──────── Input ────────

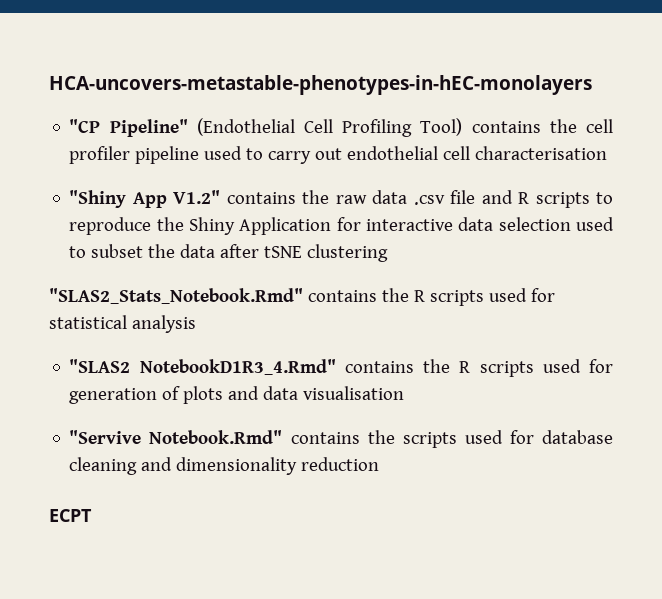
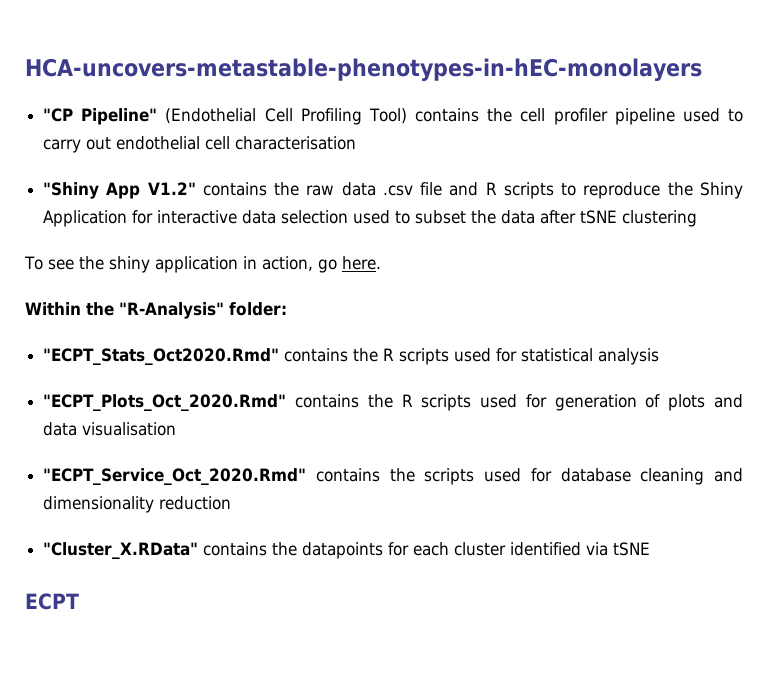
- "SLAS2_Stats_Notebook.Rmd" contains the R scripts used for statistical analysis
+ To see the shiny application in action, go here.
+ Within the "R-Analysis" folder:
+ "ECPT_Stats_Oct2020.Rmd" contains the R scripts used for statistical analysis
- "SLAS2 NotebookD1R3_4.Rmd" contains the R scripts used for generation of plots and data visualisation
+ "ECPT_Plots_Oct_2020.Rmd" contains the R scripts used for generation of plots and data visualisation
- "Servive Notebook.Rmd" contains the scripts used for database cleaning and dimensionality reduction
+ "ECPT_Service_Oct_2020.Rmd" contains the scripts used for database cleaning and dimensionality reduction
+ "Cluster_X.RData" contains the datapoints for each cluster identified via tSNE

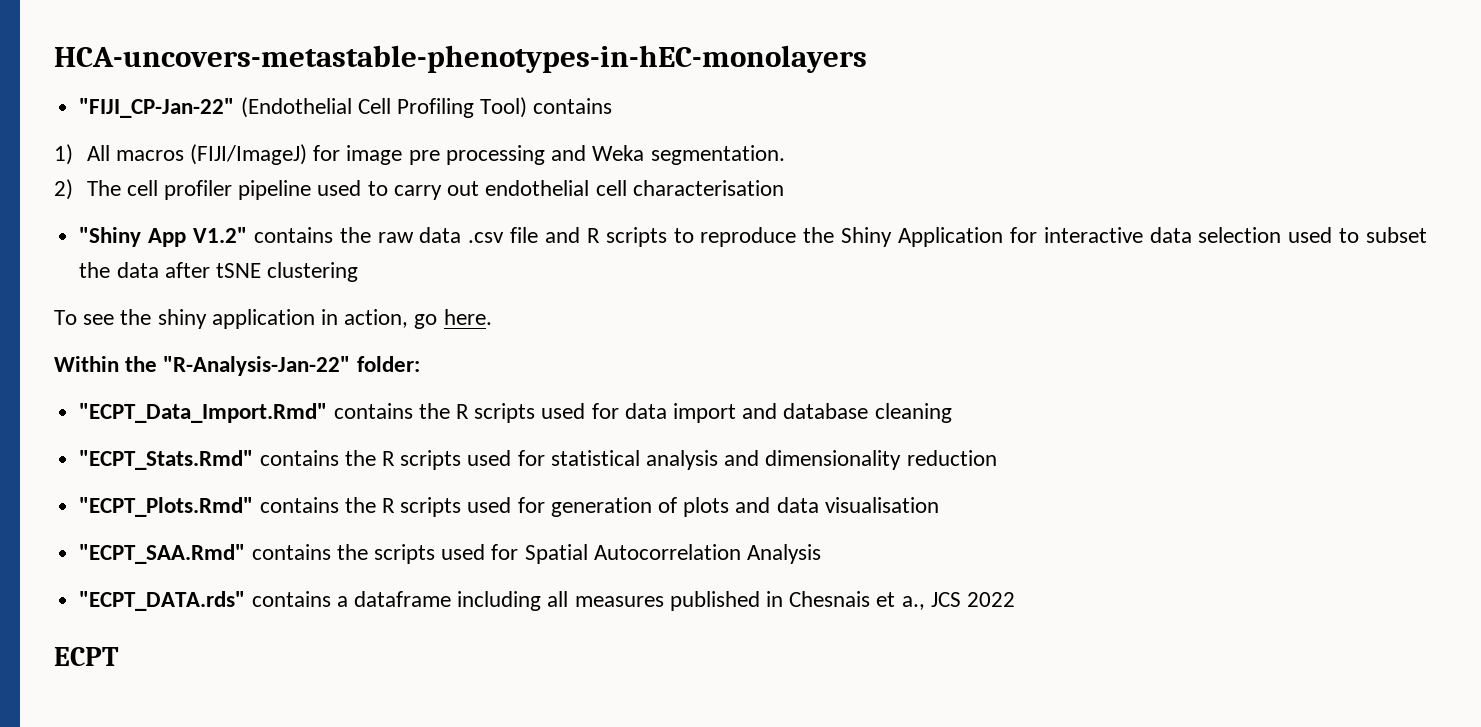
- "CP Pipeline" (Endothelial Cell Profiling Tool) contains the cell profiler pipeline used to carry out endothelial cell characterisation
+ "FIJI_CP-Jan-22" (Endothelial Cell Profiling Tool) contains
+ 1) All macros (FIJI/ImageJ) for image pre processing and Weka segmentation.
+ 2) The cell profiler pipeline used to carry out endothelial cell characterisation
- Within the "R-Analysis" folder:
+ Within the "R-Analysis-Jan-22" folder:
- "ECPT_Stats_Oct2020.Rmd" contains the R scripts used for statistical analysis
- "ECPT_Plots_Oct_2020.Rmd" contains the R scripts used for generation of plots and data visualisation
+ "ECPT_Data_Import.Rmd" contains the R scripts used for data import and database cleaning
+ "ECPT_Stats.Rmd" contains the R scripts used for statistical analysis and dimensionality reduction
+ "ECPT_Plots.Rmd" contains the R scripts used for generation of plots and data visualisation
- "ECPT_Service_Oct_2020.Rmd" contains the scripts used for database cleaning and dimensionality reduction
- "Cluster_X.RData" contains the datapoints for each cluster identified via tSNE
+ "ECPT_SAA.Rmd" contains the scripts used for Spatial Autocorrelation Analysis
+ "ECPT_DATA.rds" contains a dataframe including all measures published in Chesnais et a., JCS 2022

────────
──────── Input ────────

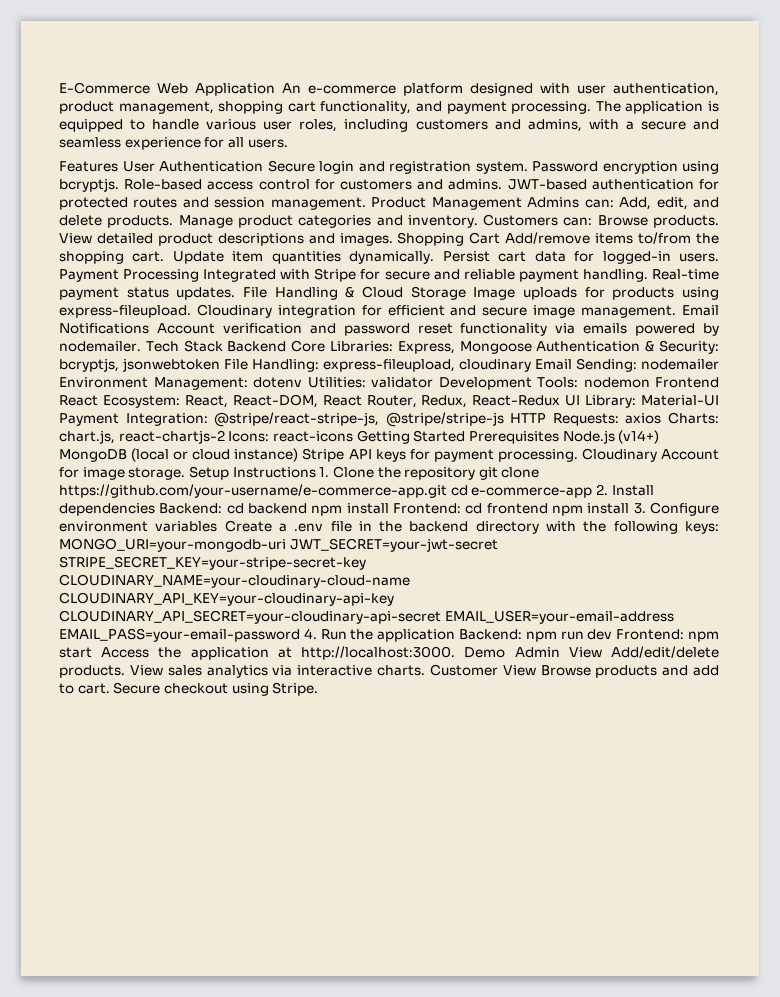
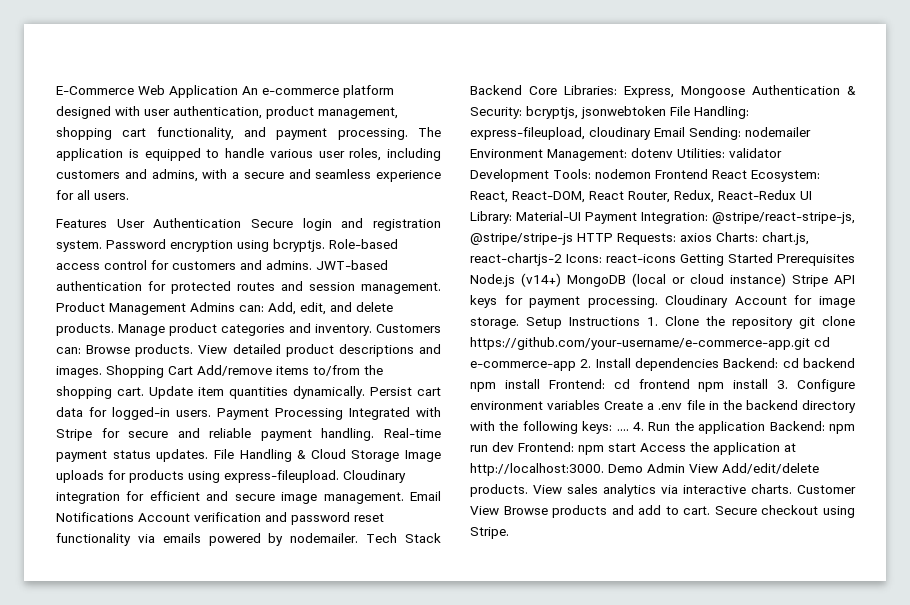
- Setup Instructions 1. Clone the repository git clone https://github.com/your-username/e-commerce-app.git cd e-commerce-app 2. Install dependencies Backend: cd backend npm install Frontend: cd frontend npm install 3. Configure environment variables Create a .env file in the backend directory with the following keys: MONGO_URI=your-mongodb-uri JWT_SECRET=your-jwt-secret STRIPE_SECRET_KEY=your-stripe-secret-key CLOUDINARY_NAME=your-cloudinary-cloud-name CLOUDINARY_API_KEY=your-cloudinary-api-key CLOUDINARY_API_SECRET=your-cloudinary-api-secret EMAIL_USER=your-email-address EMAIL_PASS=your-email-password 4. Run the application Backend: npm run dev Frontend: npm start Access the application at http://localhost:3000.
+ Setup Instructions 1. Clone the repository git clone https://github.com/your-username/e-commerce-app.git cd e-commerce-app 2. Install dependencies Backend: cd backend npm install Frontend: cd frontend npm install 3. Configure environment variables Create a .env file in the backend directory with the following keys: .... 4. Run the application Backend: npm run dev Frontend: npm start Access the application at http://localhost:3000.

────────

● Exercise objective
The lines that contain the word "repository" are wanted; copy each of them from the records.

● Answer section
- Setup Instructions 1. Clone the repository git clone https://github.com/your-username/e-commerce-app.git cd e-commerce-app 2. Install dependencies Backend: cd backend npm install Frontend: cd frontend npm install 3. Configure environment variables Create a .env file in the backend directory with the following keys: MONGO_URI=your-mongodb-uri JWT_SECRET=your-jwt-secret STRIPE_SECRET_KEY=your-stripe-secret-key CLOUDINARY_NAME=your-cloudinary-cloud-name CLOUDINARY_API_KEY=your-cloudinary-api-key CLOUDINARY_API_SECRET=your-cloudinary-api-secret EMAIL_USER=your-email-address EMAIL_PASS=your-email-password 4. Run the application Backend: npm run dev Frontend: npm start Access the application at http://localhost:3000.
+ Setup Instructions 1. Clone the repository git clone https://github.com/your-username/e-commerce-app.git cd e-commerce-app 2. Install dependencies Backend: cd backend npm install Frontend: cd frontend npm install 3. Configure environment variables Create a .env file in the backend directory with the following keys: .... 4. Run the application Backend: npm run dev Frontend: npm start Access the application at http://localhost:3000.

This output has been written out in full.